El pasado fin de semana, el mundo miró con conmoción el ataque del grupo Hamás a Israel causando más de 600 muertos y 2.200 fallecidos. Horas después, Israel se movilizó llamando a reservistas y declarando la guerra. En estos momentos, la incertidumbre sobre lo que puede acontecer en las próximas horas es grande. Se baraja desde una invasión de Israel a la franja de Gaza hasta una posible intervención de Irán, que podría tener fuertes consecuencia si cierra el estrecho de Ormuz, por donde circula la mayoría del petróleo procedente de los países árabes hacia Europa.
En estos momentos, la incertidumbre sobre lo que puede o no acontecer es grande. Una situación que recuerda a la guerra del Yom Kippur que terminó generando la mayor crisis del petróleo jamás vista y con un brutal impacto en la bolsa americana, que se dejó un 40%. Pero, también es probable que el conflicto termine resolviéndose con brevedad y sin demasiadas consecuencias.
¿Qué puede pasar en el mercado?
Manuel Pinto, analista de XTB, asegura que en esta ocasión la situación puede no ser tan dramática, ya que no se trata de un conflicto global. “Los países árabes no están atacando a Israel al unísono. Egipto, Jordania, Siria, Arabia Saudita y el resto del mundo árabe observan de momento los acontecimientos desde la barrera. Además, en aquel entonces la demanda de petróleo estaba aumentando y se empezaban a descubrir nuevos usos y descubrimientos en el mundo.

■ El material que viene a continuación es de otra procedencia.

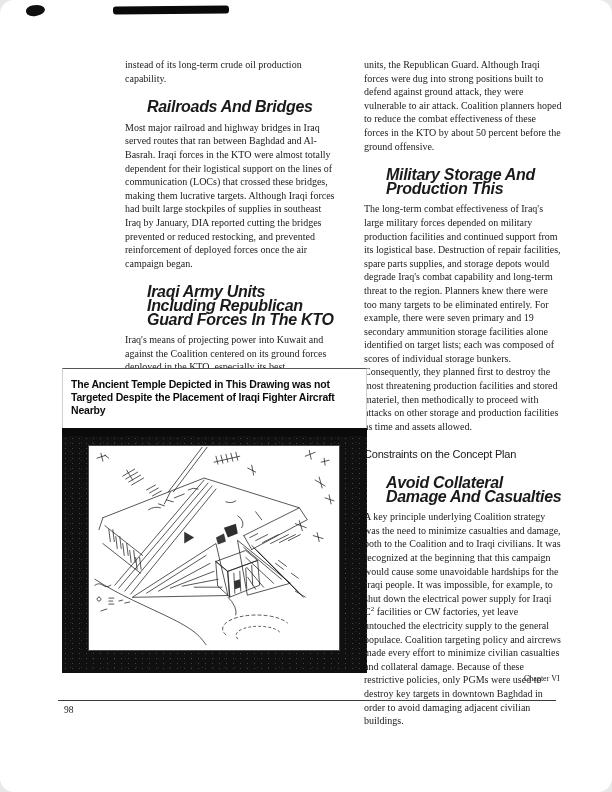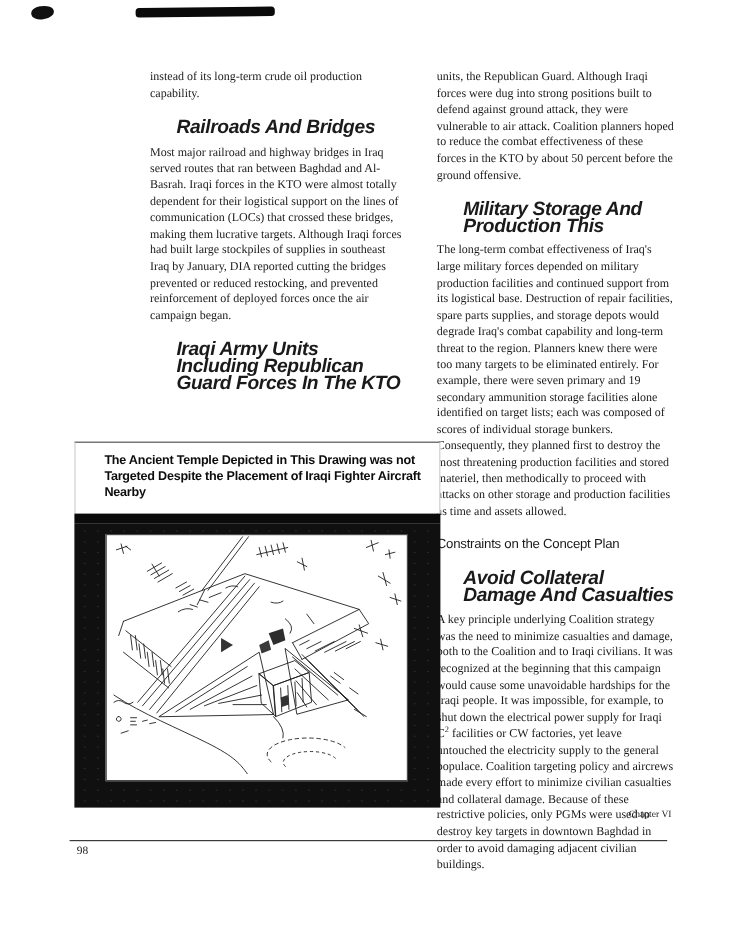"instead of its long-term crude" .sheet { border-radius: none -> 14px }
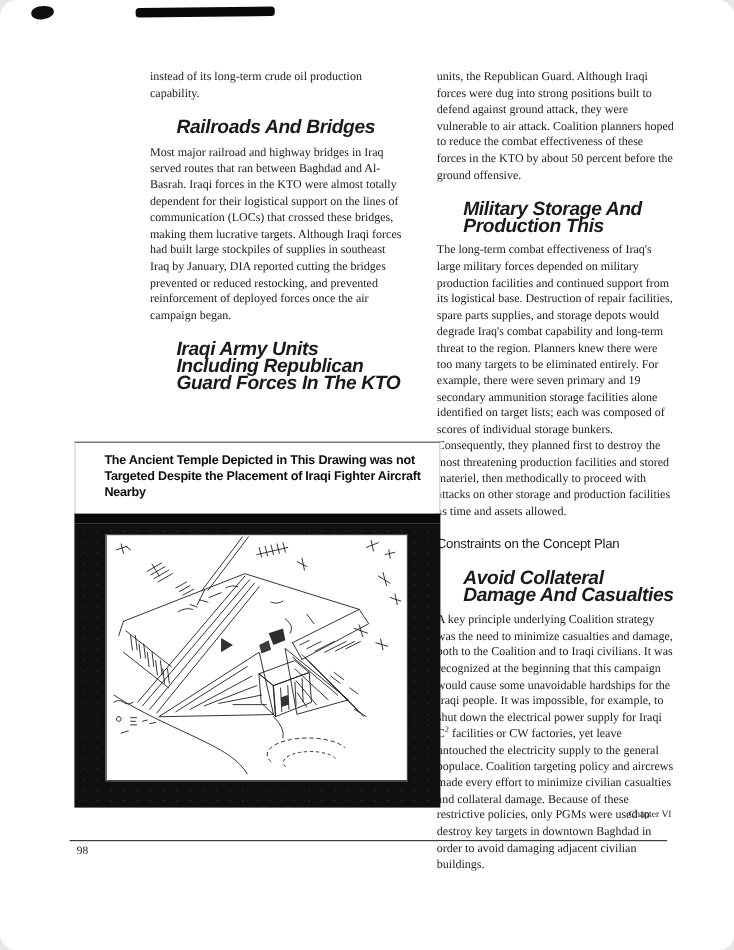"Iraq's means of projecting power" p { html: none -> <p>Iraq's means of projecting power into Kuwait and against the Coalition centered on its ground forces deployed in the KTO, especially its best</p> }
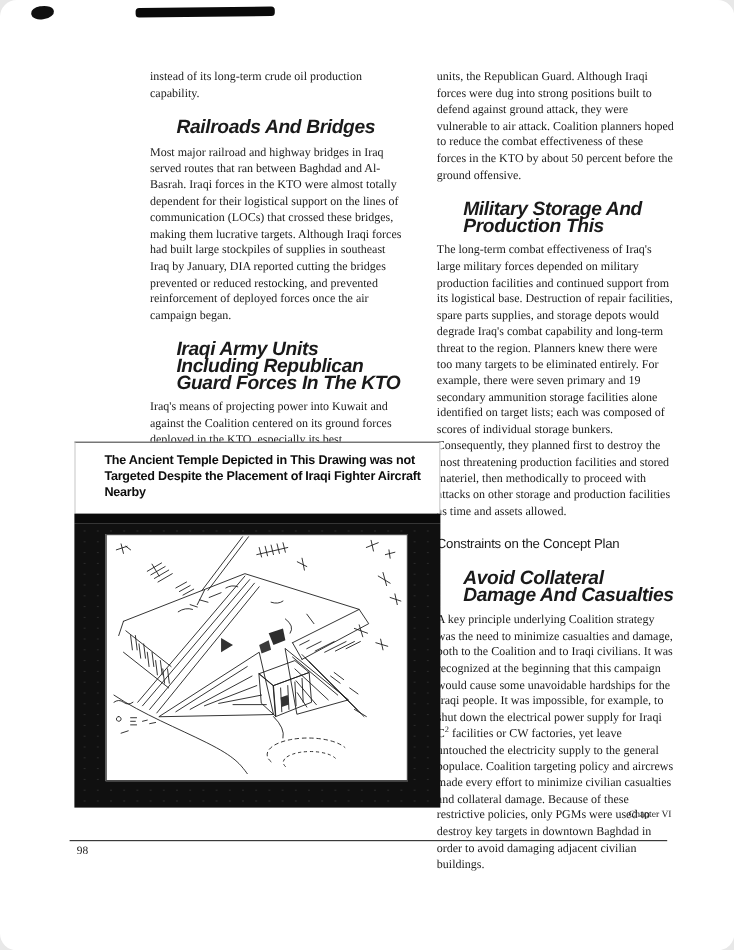"The Ancient Temple Depicted in" .fig-caption { padding: 9px 10px 0 24px -> 9px 10px 0 8px }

Sin embargo, a día de hoy, con el impulso de las energías renovables su protagonismo se ha reducido”, asegura.
Sin embargo, el foco de conflicto y de tensión principal, no sería tanto la invasión de Israel a la franja de Gaza, sino más bien un ataque hacia Irán. Y es que, según avanzó The Wall Street Journal, cada vez cobra más enteros el hecho de que el ataque estuviera impulsado desde Teherán. En el caso de que el conflicto escale a ese nivel, la situación podría entrar en fase crítica por dos motivos: Irán cuenta con armas nucleares y, además, controla el estrecho de Ormuz. “Esto podría disparar los precios del petróleo muy por encima de los 150 $/bbl”, asegura Pinto.

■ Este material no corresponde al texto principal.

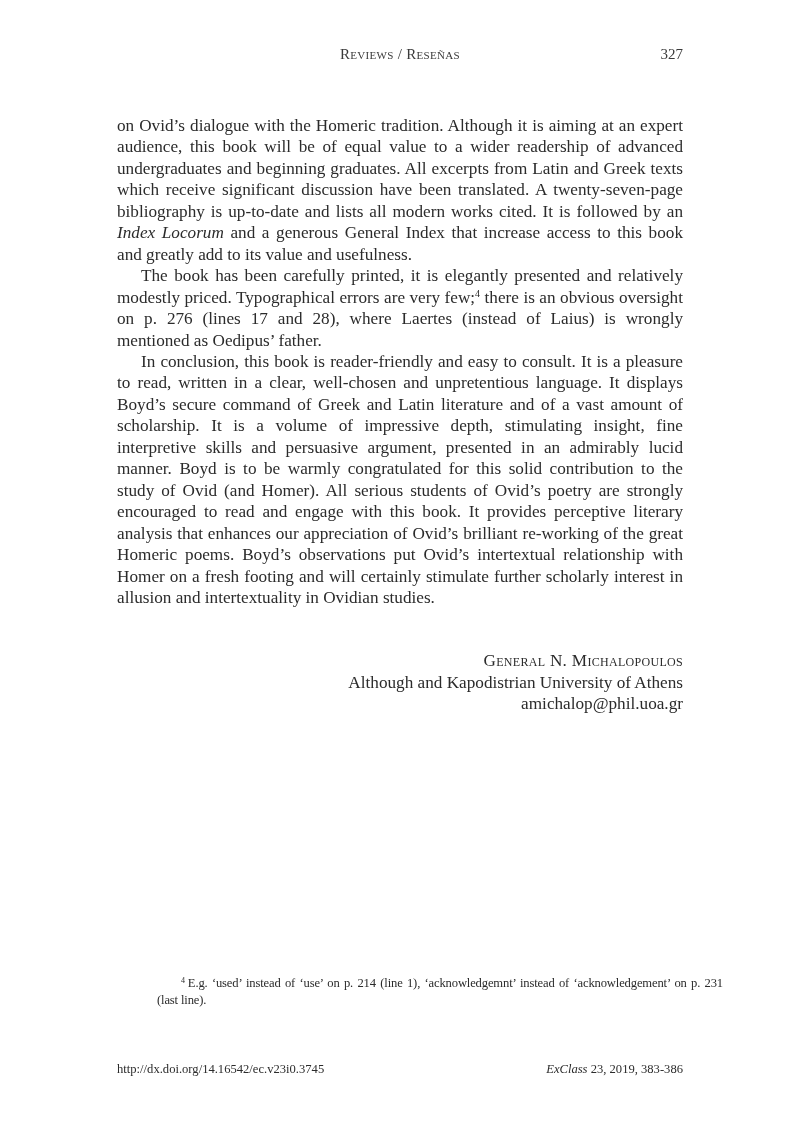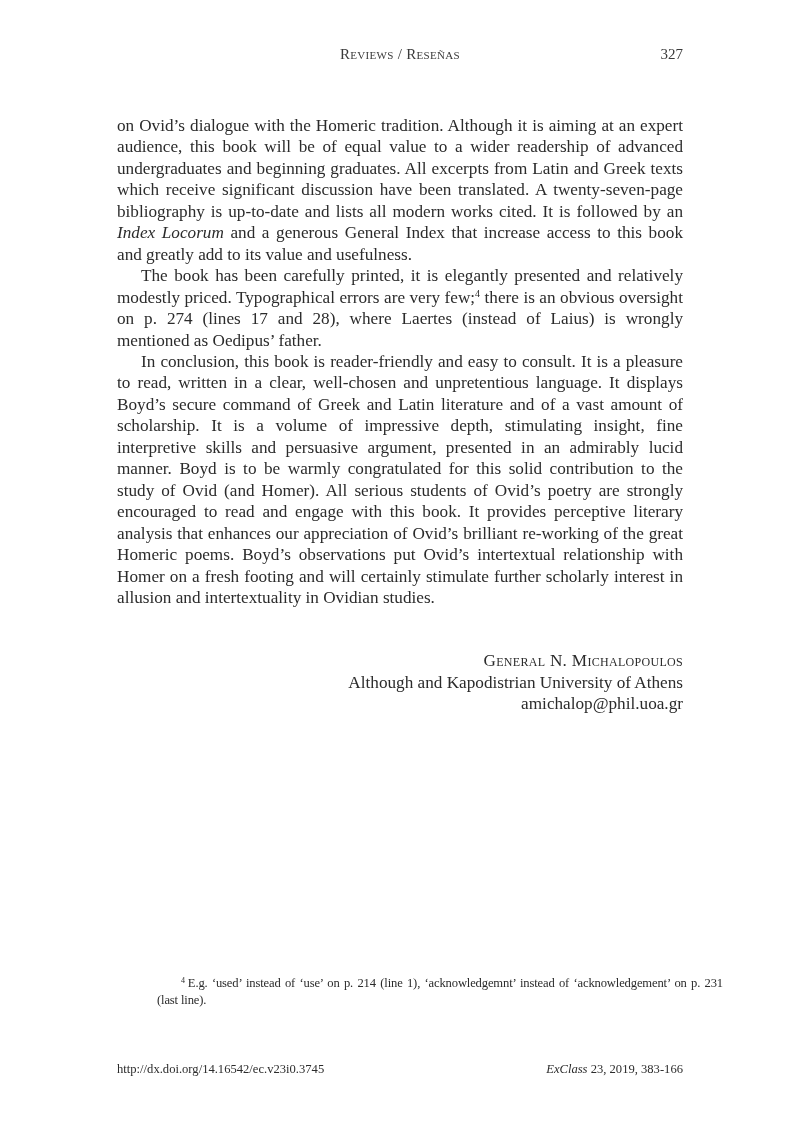"there is an obvious oversight" span { text: 274 -> 276 }
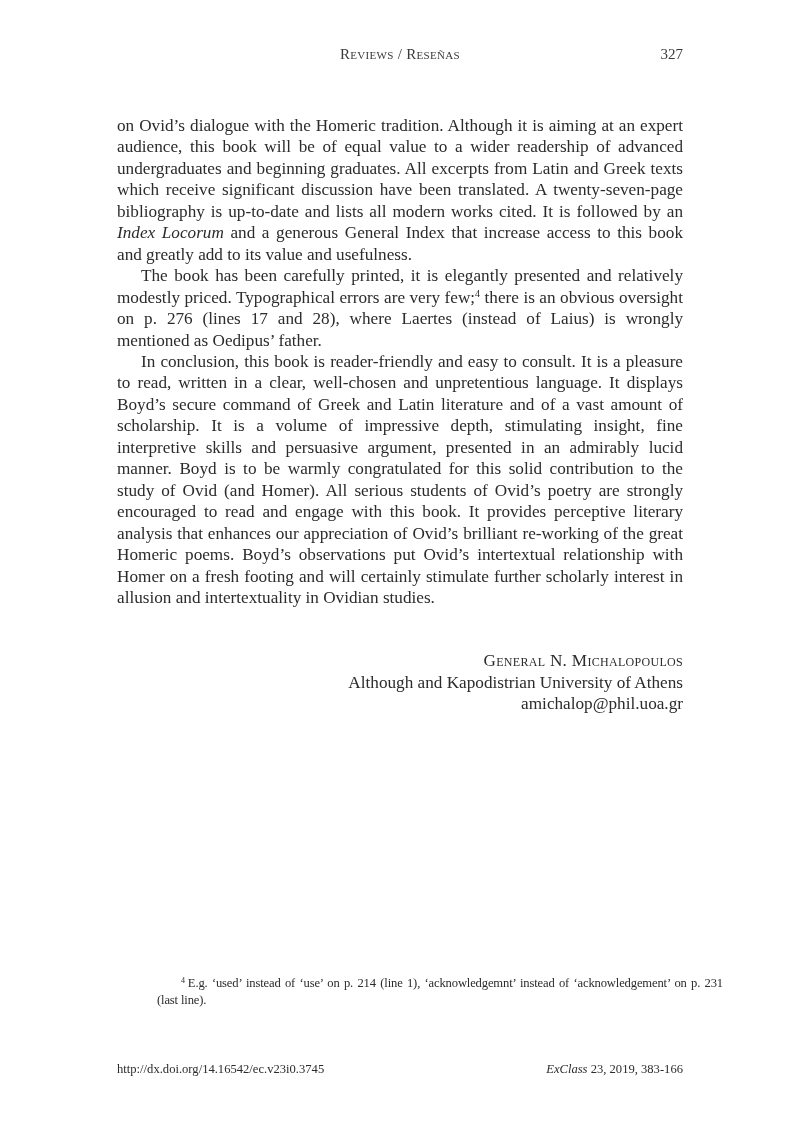"23, 2019, 383-166" span { text: 383-166 -> 383-386 }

Aunque, todavía la tensión, por fortuna, no ha escalado internacionalmente. Otra consecuencia del aumento de los ataques no solamente afectará al petróleo, sino también a la inflación. “Una guerra es, por su propia naturaleza, "inflacionista", y la mayoría de las veces se traduce en un aumento de los precios de las materias primas. Así pues, los acontecimientos del fin de semana podrían dificultar aún más la misión de los bancos centrales”, recuerda François Rimeu, estratega senior de La Française AM.